Problem to solve: Write out, please, each line from the one containing "total: 46756.50 -> 45771.00" to the final line of the data, both included, exactly and without pictures.

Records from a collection

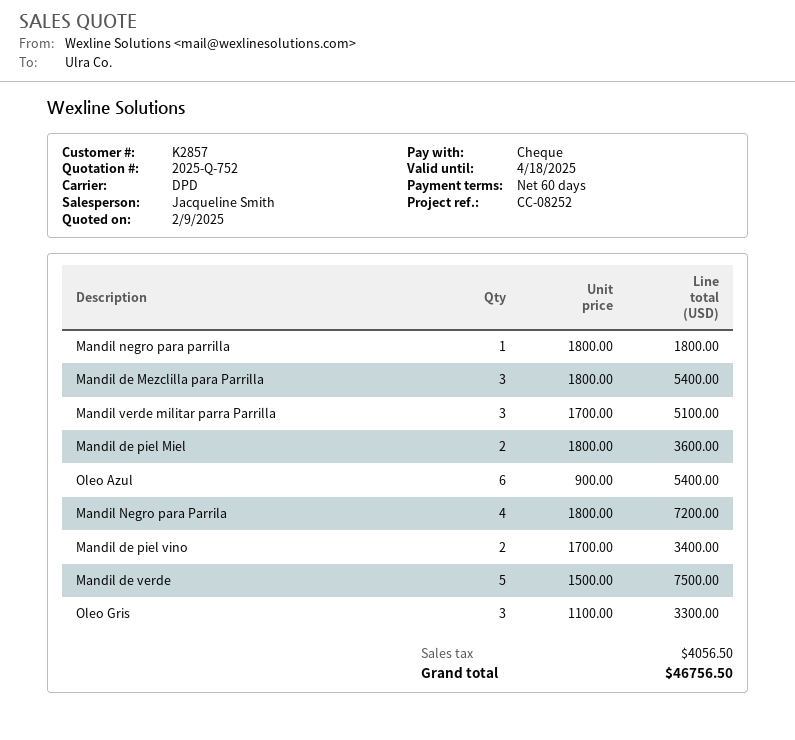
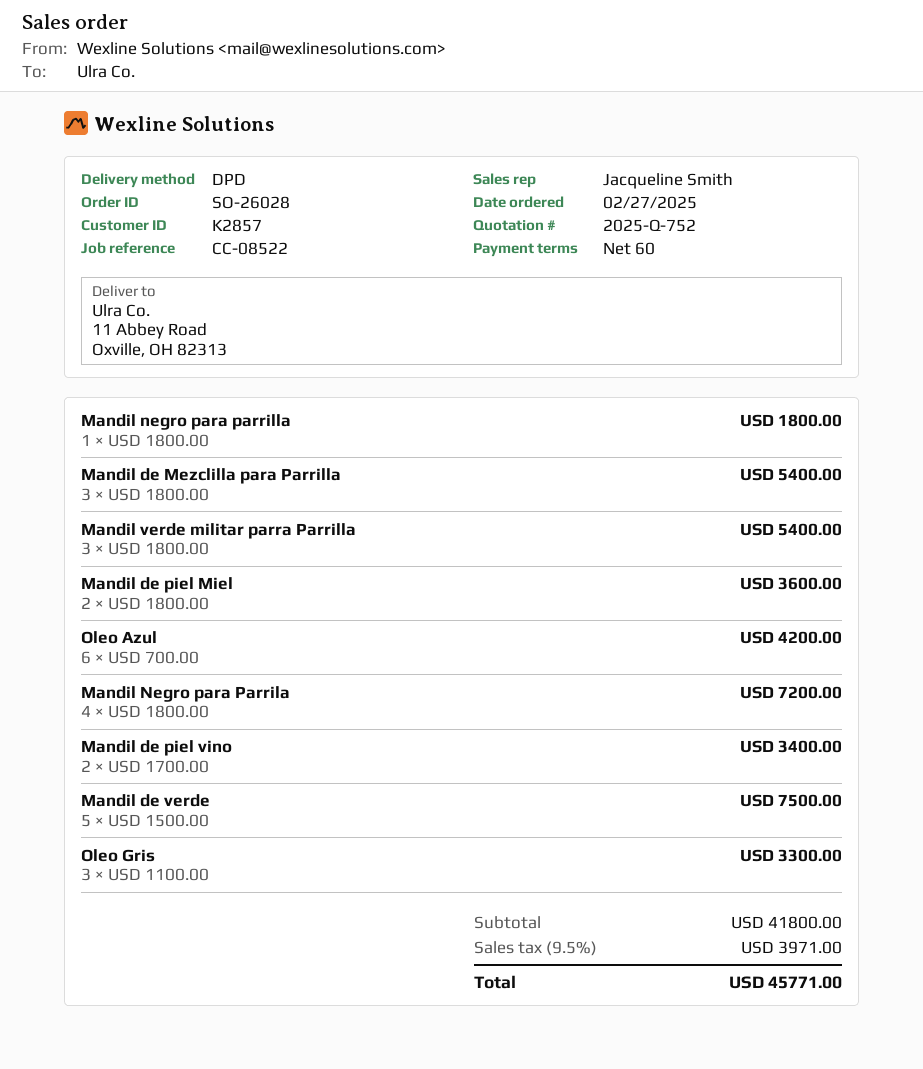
reference: CC-08252 -> CC-08522
Mandil verde militar parra Parrilla: 3 x 1700.00 = 5100.00 -> 3 x 1800.00 = 5400.00
Oleo Azul: 6 x 900.00 = 5400.00 -> 6 x 700.00 = 4200.00
tax: 4056.50 -> 3971.00
total: 46756.50 -> 45771.00

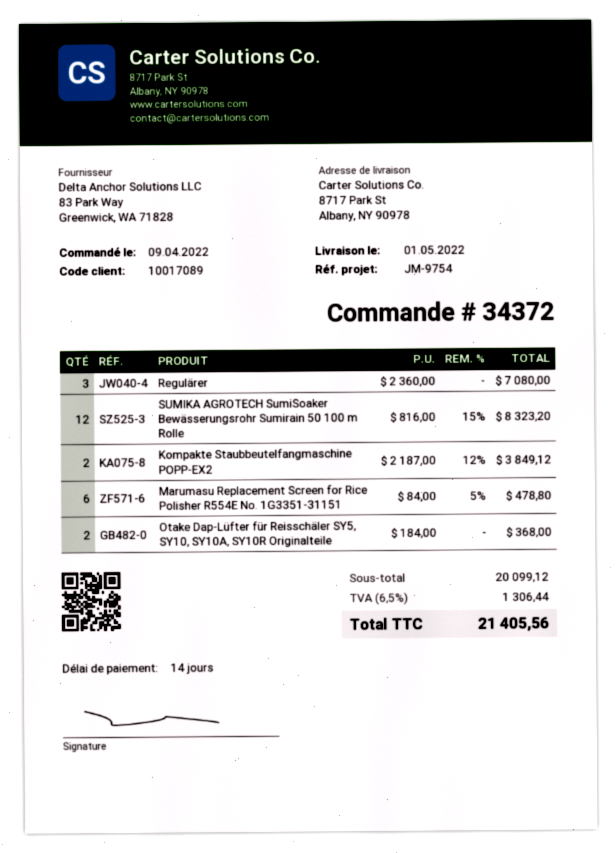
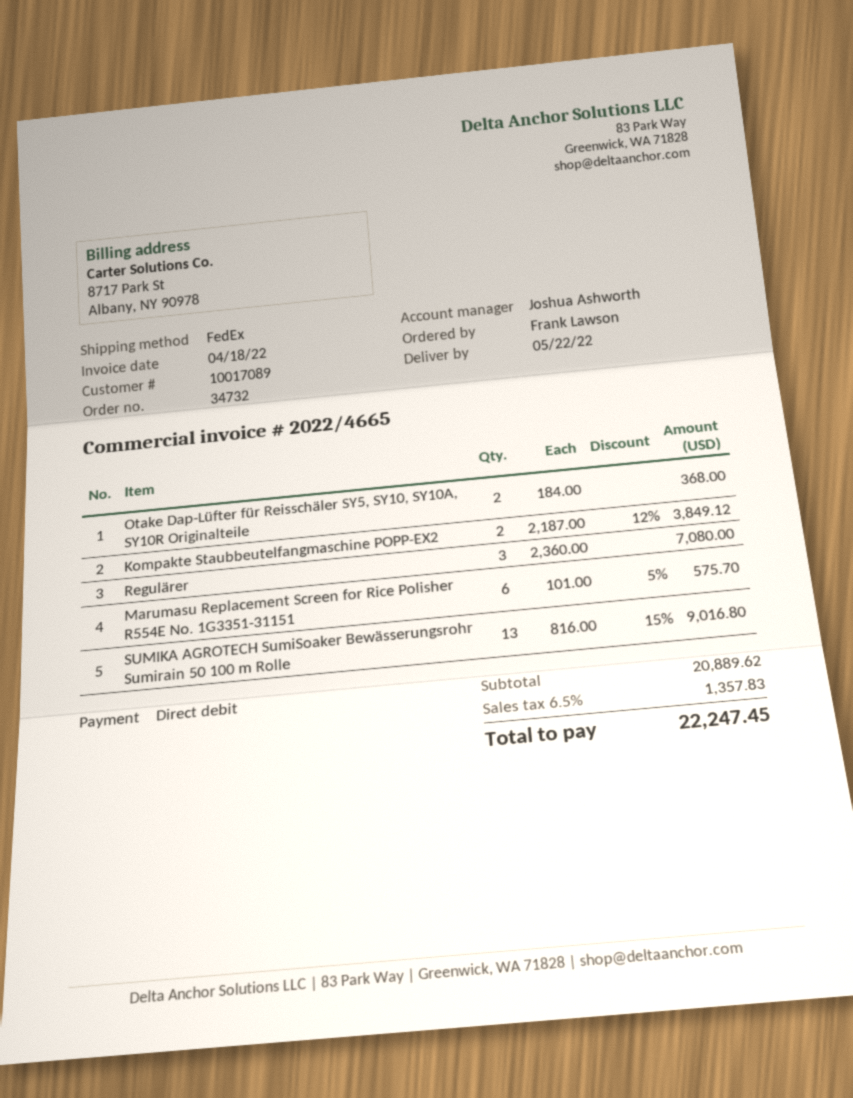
order number: 34372 -> 34732
delivery date: 2022-05-01 -> 2022-05-22
SUMIKA AGROTECH SumiSoaker Bewässerungsrohr Sumirain 50 100 m Rolle: 12 x 816.00 - 15% = 8323.20 -> 13 x 816.00 - 15% = 9016.80
Marumasu Replacement Screen for Rice Polisher R554E No. 1G3351-31151: 6 x 84.00 - 5% = 478.80 -> 6 x 101.00 - 5% = 575.70
subtotal: 20099.12 -> 20889.62
tax: 6.5% = 1306.44 -> 6.5% = 1357.83
total: 21405.56 -> 22247.45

Response:
total: 46756.50 -> 45771.00

order number: 34372 -> 34732
delivery date: 2022-05-01 -> 2022-05-22
SUMIKA AGROTECH SumiSoaker Bewässerungsrohr Sumirain 50 100 m Rolle: 12 x 816.00 - 15% = 8323.20 -> 13 x 816.00 - 15% = 9016.80
Marumasu Replacement Screen for Rice Polisher R554E No. 1G3351-31151: 6 x 84.00 - 5% = 478.80 -> 6 x 101.00 - 5% = 575.70
subtotal: 20099.12 -> 20889.62
tax: 6.5% = 1306.44 -> 6.5% = 1357.83
total: 21405.56 -> 22247.45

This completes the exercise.